Task goal:
Scan the entries below, and for each line that includes the word "path", make a copy.
(Listed entries)
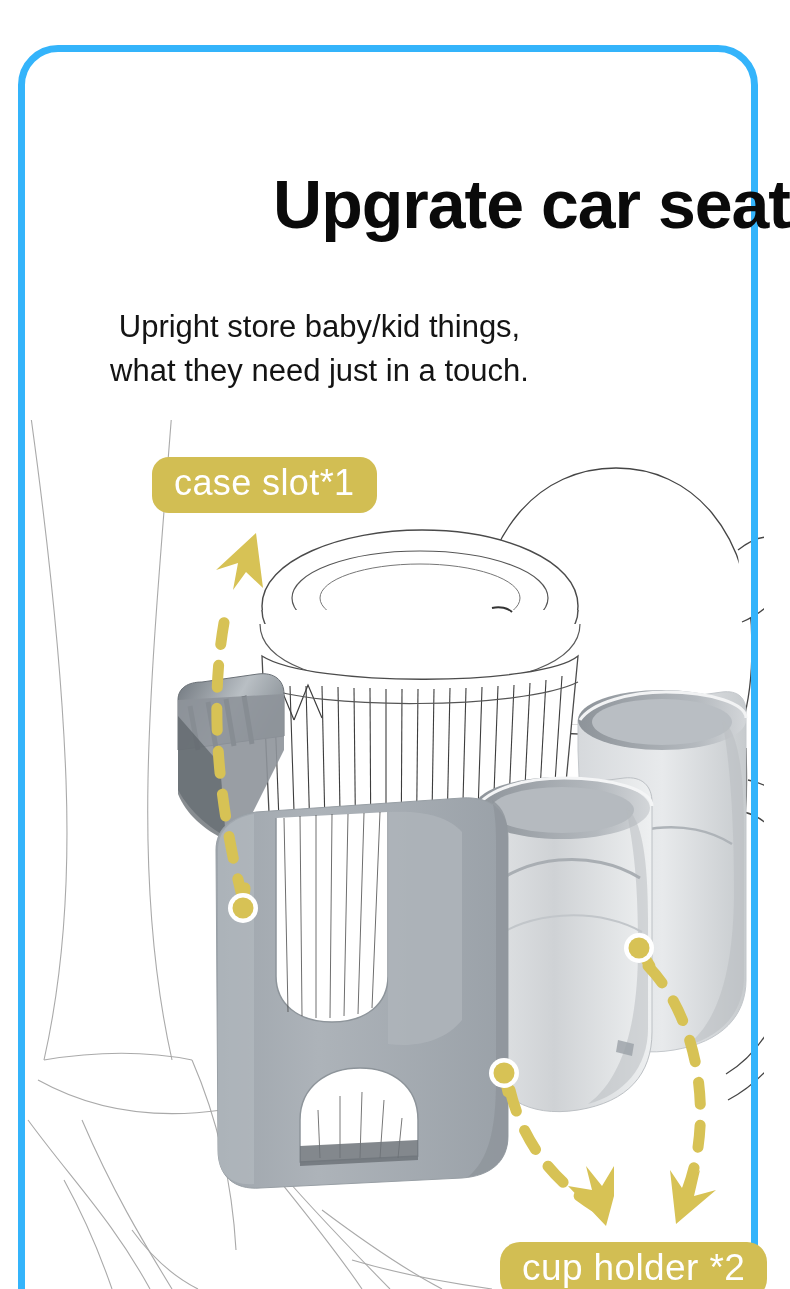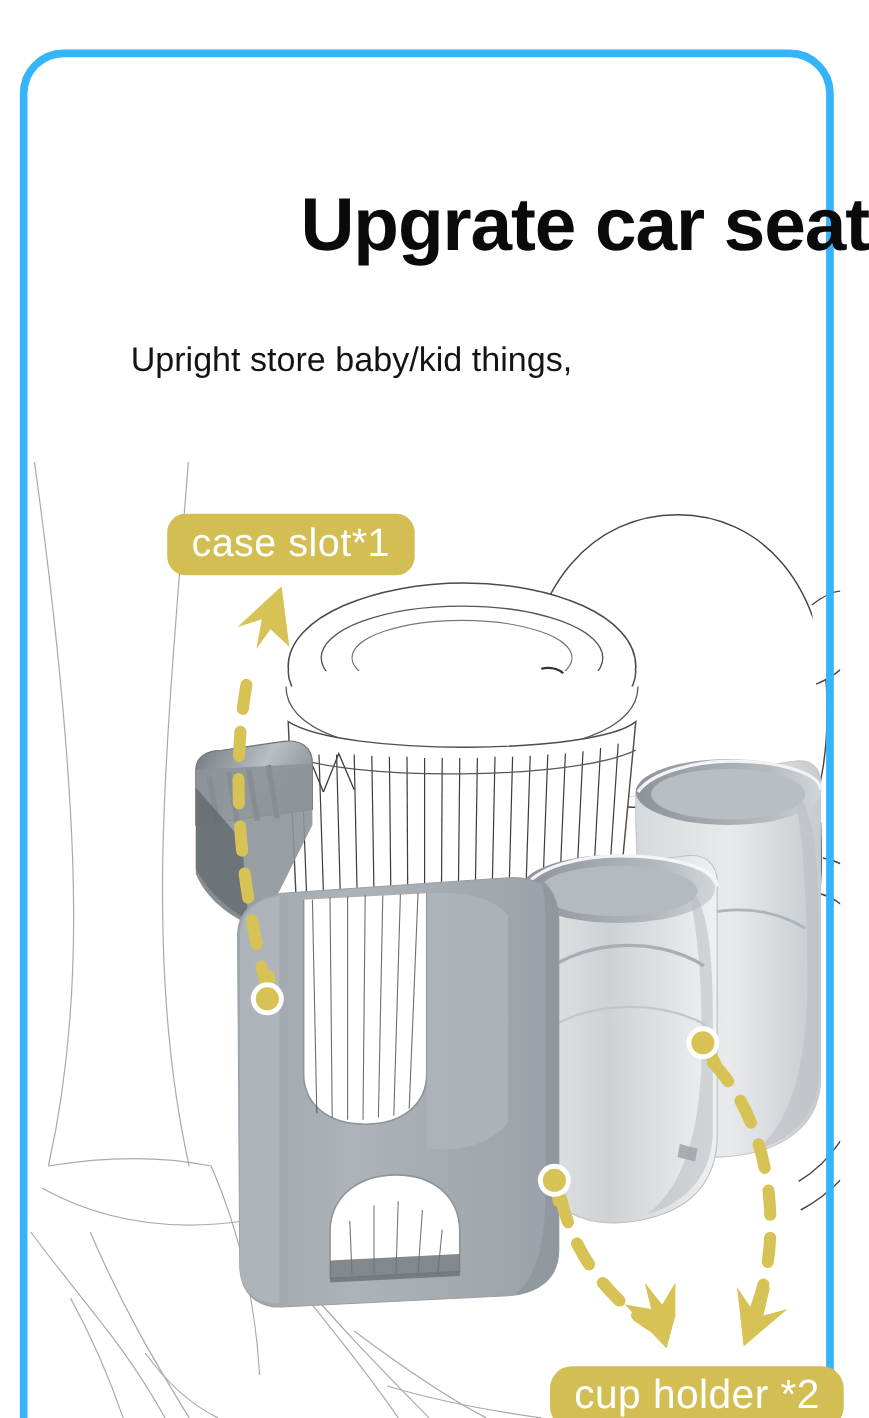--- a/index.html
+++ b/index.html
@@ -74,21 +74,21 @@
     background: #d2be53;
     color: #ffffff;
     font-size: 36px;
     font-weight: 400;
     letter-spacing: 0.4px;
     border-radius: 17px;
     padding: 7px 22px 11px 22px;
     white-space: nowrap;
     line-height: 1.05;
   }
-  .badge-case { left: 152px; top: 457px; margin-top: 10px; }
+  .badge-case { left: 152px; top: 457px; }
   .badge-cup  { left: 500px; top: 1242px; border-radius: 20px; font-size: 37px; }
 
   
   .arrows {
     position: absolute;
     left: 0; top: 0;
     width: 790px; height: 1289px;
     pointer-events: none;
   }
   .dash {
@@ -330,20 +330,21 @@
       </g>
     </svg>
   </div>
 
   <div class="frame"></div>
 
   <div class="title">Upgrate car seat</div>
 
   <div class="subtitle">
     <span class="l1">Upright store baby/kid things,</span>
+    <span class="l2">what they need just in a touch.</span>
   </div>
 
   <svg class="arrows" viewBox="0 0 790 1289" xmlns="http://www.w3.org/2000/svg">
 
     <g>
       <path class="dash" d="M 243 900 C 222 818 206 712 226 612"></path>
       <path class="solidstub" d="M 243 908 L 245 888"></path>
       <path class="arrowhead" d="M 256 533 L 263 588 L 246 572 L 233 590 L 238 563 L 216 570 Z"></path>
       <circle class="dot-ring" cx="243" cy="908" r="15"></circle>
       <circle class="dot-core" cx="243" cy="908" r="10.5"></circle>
(End Listed entries)
(Listed entries)
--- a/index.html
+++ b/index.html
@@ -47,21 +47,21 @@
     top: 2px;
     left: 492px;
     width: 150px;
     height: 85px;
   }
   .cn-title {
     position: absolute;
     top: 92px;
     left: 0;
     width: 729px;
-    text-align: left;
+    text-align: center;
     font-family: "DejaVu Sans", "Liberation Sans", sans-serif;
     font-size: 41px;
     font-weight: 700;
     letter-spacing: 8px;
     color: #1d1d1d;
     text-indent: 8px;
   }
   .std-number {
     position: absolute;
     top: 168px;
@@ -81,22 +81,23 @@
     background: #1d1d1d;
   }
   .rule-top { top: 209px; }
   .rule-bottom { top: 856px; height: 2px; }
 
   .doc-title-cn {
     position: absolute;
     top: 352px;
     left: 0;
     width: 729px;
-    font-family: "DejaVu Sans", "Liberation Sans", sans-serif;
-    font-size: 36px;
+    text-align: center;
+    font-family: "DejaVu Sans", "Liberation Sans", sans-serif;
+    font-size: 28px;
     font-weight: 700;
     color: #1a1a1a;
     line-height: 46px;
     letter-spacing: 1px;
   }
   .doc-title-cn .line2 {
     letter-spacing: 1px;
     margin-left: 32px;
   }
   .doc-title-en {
(End Listed entries)
Written reply:
       <path class="dash" d="M 243 900 C 222 818 206 712 226 612"></path>
       <path class="solidstub" d="M 243 908 L 245 888"></path>
       <path class="arrowhead" d="M 256 533 L 263 588 L 246 572 L 233 590 L 238 563 L 216 570 Z"></path>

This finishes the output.